**GOAL OF THE EXERCISE**
Could you output each line below exactly as it appears, excluding any pictures?

BEGIN DATASET

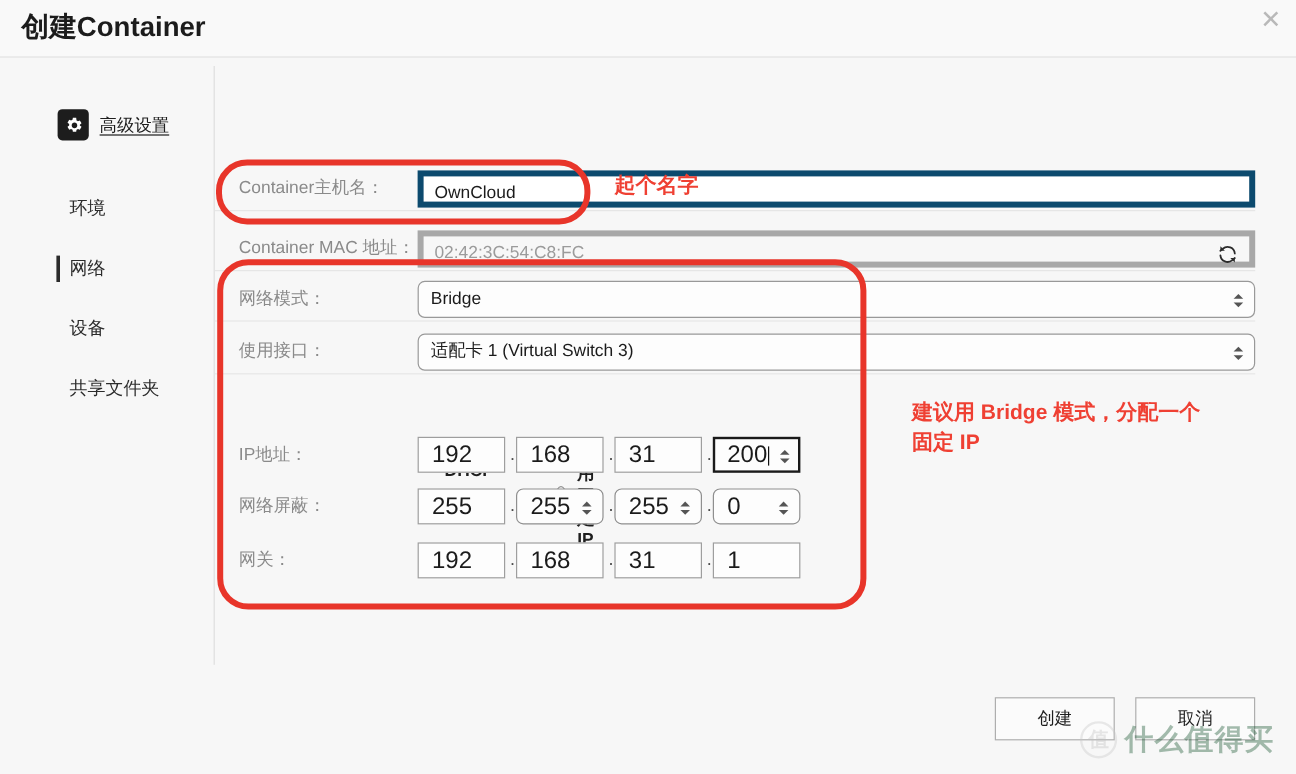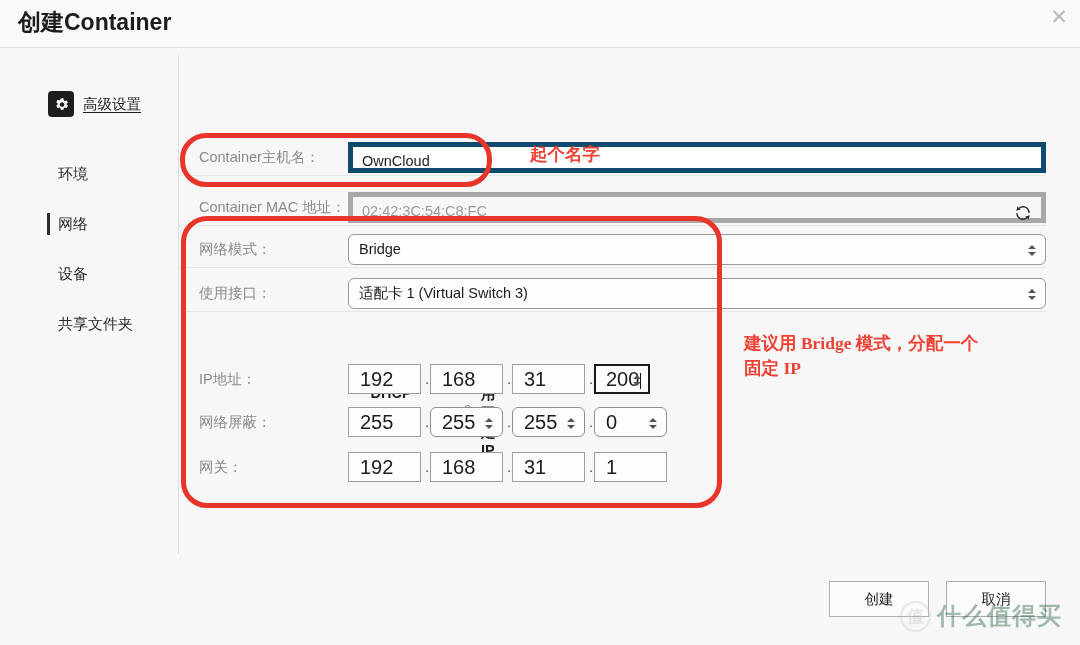"起个名字" div.red-note { left: 530px -> 512px }
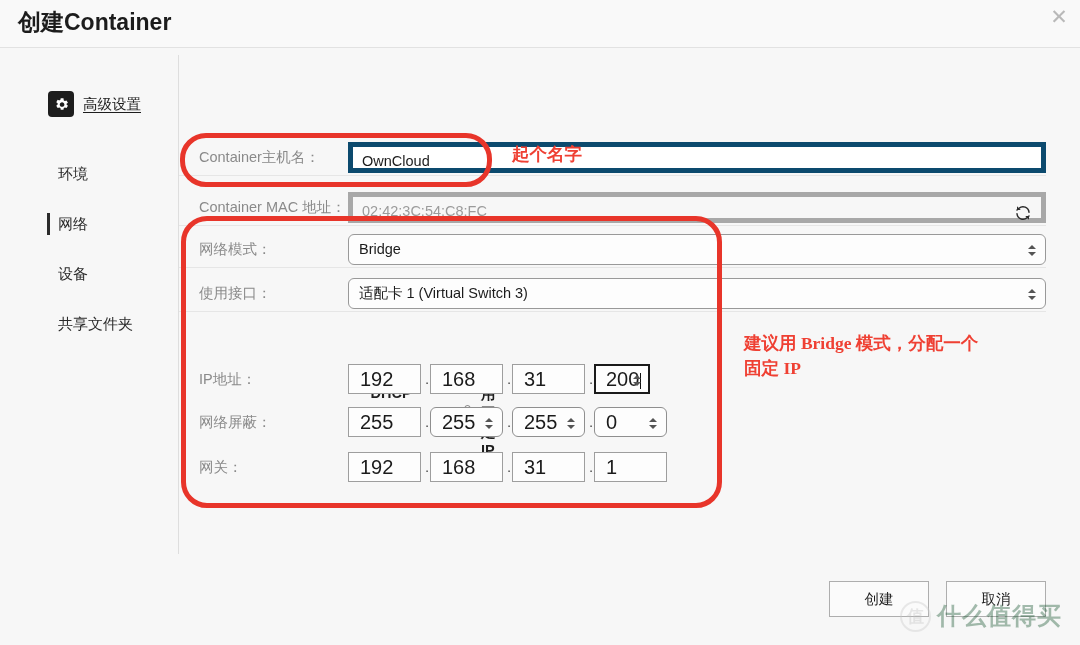"建议用 Bridge 模式，分配一个" div.red-note { font-family: Liberation Serif, serif -> none; left: 744px -> 760px }
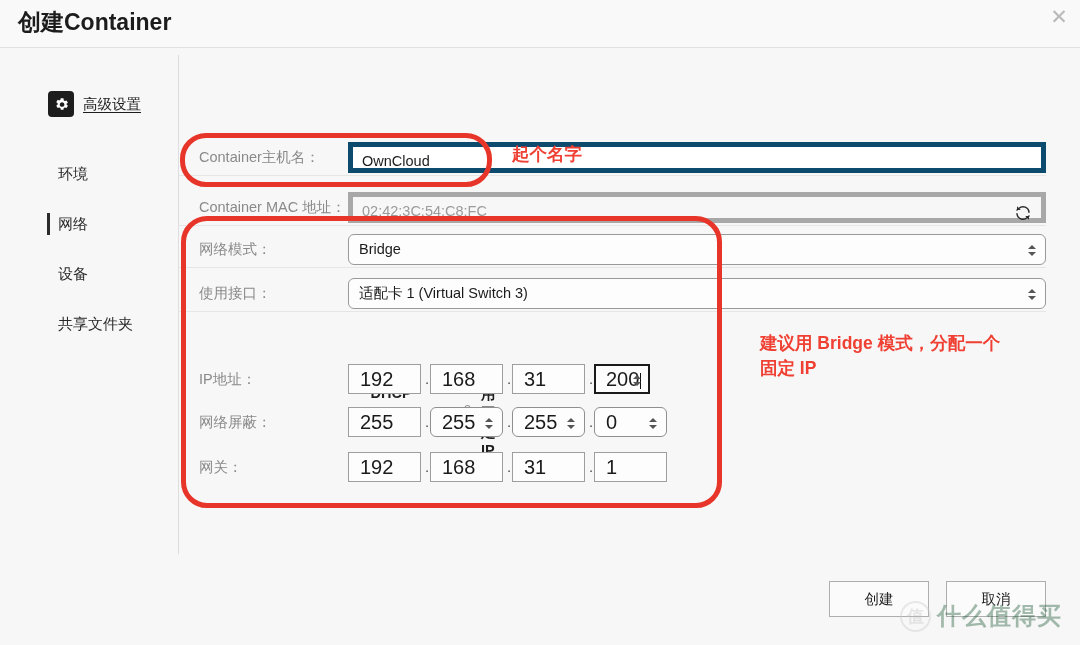"200" div.octet { width: 56px -> 73px }
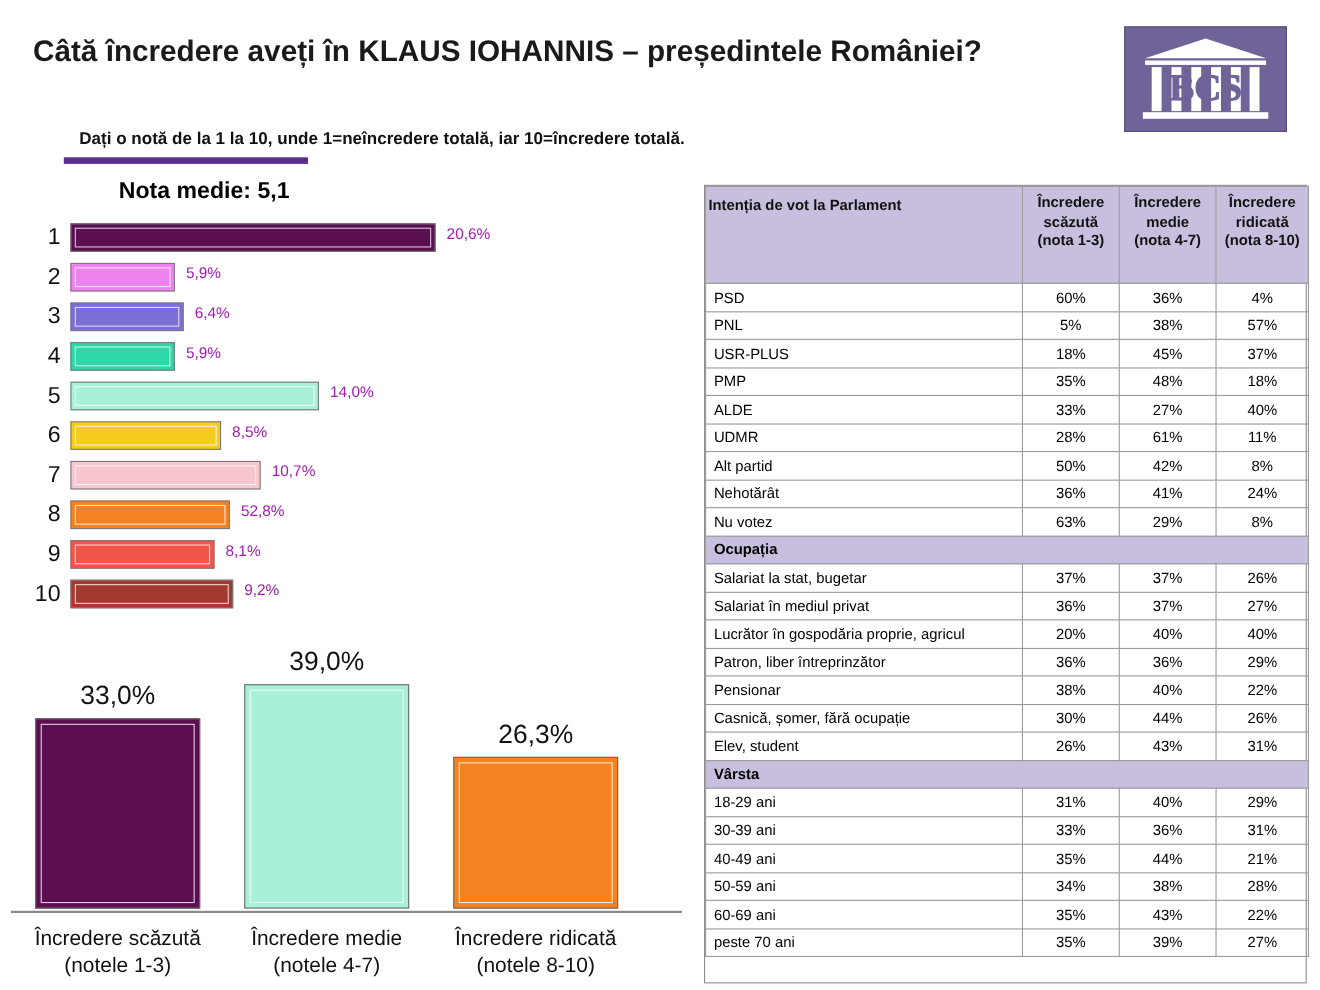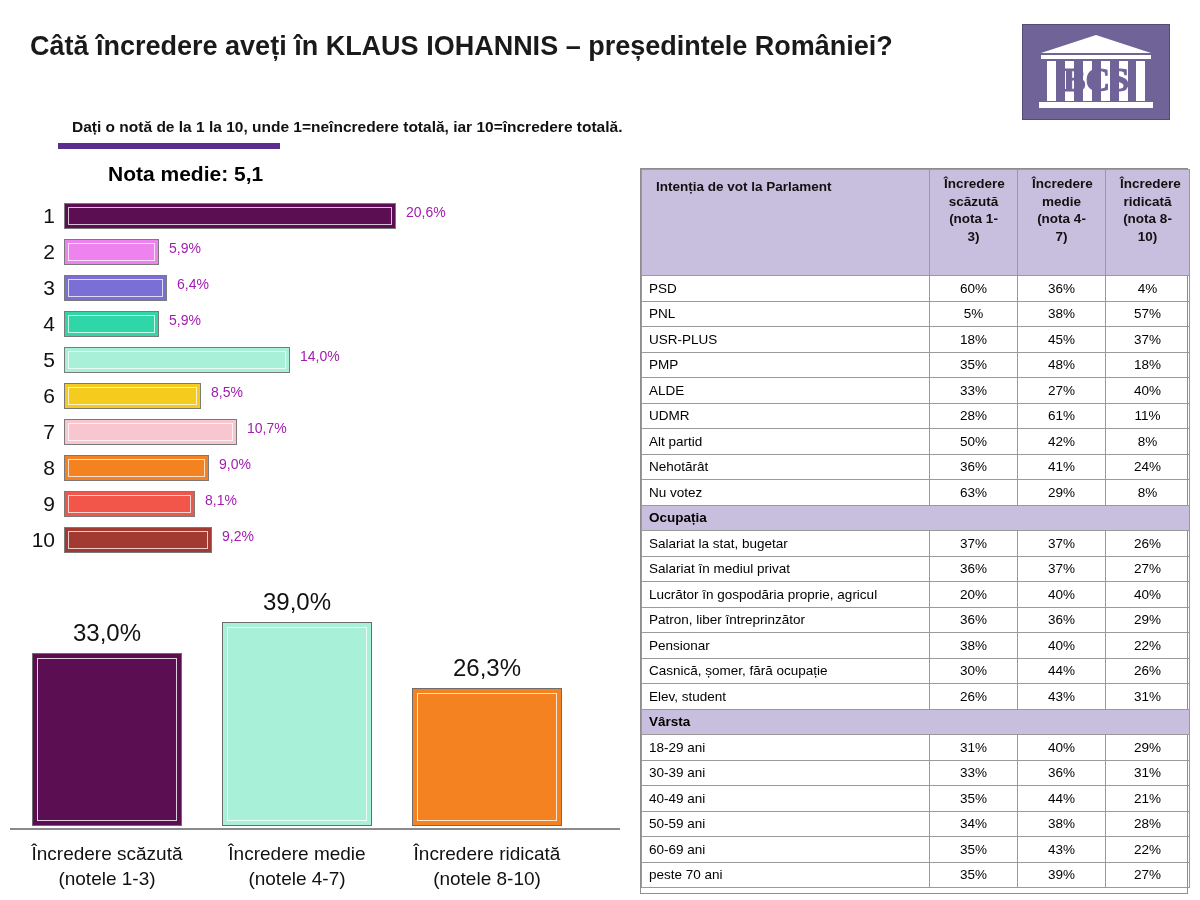"Intenția de vot la Parlament" thead th { height: 106px -> 88px; padding: 5px 14px -> 5px 2px }
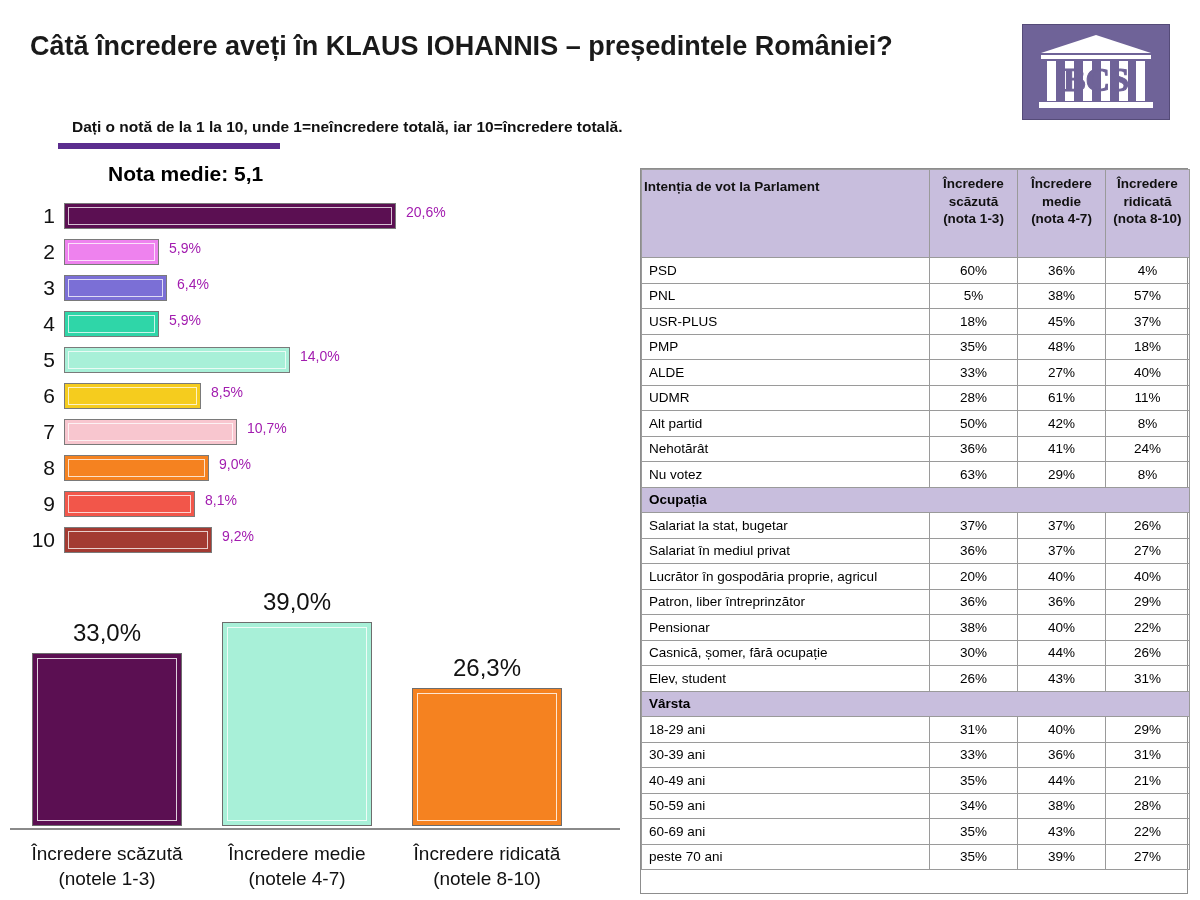"9,0%" div.hval { text: 9,0% -> 52,8% }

END DATASET

**EXPECTED ANSWER**
"起个名字" div.red-note { left: 530px -> 512px }
"建议用 Bridge 模式，分配一个" div.red-note { font-family: Liberation Serif, serif -> none; left: 744px -> 760px }
"200" div.octet { width: 56px -> 73px }
"Intenția de vot la Parlament" thead th { height: 106px -> 88px; padding: 5px 14px -> 5px 2px }
"9,0%" div.hval { text: 9,0% -> 52,8% }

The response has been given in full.